NÃO JOGA NO GRUPO – Eduardo disse que Salles está “cag***” para os outros nomes que eram cotados para serem candidatos ao Senado em São Paulo, como o vice-prefeito Mello Araújo (PL), o deputado federal Mário Frias (PL-SP) e o deputado estadual Gil Diniz (PL), e criticou sua postura de “não jogar para o grupo”. Para o ex-parlamentar, que está nos Estados Unidos, o ex-ministro do Meio Ambiente de Bolsonaro quer “descontar a raivinha porque não foi escolhido” para ser apoiado pelo PL para a eleição.

“Salles não é incontrolável não, o Salles não joga para o grupo, esse é o problema dele. É por isso que ele está fazendo esse estardalhaço todo, ele quer se vingar de mim. Ele não quer botar o Mello Araújo, o Mário Frias, não. Ele vai se deleitar e vai rir se conseguir me tirar de campo e para isso ele está apelando tanto. Ele começa a conversa falando que quer jogar para o grupo e, no primeiro obstáculo que ele encontra, ele já estoura o pavio curto”, acrescentou.

SUMIÇO – Eduardo ainda rebateu as acusações de Salles de que teria sumido e não teria conversado com ele antes de decidir. André do Prado, junto a Valdemar, foi aos Estados Unidos três vezes neste ano para convencê-lo a apoiar sua candidatura. “Eu não sabia que eu devia satisfações a você, Salles. Por que você não veio aqui nos Estados Unidos, estava com medo de ser perseguido?”,indagou.

Em resposta à acusação de Salles de que Eduardo saiu do Brasil para “fazer bravatas” no exterior, o filho de Bolsonaro se defendeu dizendo que suas ações nos EUA teriam ajudado a direita em alguns pontos, citando a sanção do ministro Alexandre de Moraes, do Supremo Tribunal Federal (STF), com a Lei Magnitsky, e o crescimento do irmão Flávio Bolsonaro (PL) nas pesquisas de intenção de voto à presidência da República.

“Por que o Moraes foi sancionado com a Lei Magnitsky, por que o Flávio está liderando as pesquisas? É exatamente por causa disso que eu, junto com um monte de gente, vai expondo. A diferença entre eu aqui e você é que aqui eu tenho ferramentas mais poderosas de divulgação”, disse.
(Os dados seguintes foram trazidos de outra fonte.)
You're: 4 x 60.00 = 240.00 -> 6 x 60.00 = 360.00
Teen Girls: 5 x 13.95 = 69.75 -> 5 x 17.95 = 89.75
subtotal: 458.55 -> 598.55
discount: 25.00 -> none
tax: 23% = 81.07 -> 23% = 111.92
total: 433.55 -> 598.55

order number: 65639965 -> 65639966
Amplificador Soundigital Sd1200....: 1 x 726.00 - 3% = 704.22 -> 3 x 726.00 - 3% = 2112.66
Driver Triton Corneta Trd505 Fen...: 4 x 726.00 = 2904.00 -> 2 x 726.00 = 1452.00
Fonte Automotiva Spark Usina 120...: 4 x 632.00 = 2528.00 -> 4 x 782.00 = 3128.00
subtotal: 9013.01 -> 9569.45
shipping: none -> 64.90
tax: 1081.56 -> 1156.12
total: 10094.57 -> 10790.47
BATE BOCA – Eduardo ainda aproveitou para xingar o vereador Pablo Almeida (PL), de Belo Horizonte, aliado do deputado federal Nikolas Ferreira (PL-MG). No mês passado, Eduardo e Nikolas bateram boca nas redes sociais.
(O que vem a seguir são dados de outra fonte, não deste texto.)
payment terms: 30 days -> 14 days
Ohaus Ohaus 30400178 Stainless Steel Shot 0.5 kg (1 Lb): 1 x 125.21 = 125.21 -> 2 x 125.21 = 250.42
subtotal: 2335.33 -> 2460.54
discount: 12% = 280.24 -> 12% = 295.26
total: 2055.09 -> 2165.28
“É lamentável que pessoas recortem meu vídeo onde eu falo “não tô nem aí, meu pai vai morrer um dia mesmo”, esses dez segundos, e sugerir que eu não estou me importando com a vida do meu pai. Isso não foi o Salles não, isso foi um vagabundo, um vereador de BH que é o braço-direito do Nikolas, o Pablo. Isso que o Pablo fez é coisa de vagabundo. E depois como ele faz para se limpar? Ele vai lá com o Flávio tirar uma foto. E o Flávio está num turbilhão, eu nem enchi o saco dele com isso. Mas Pablo, você é um vagabundo”, disse.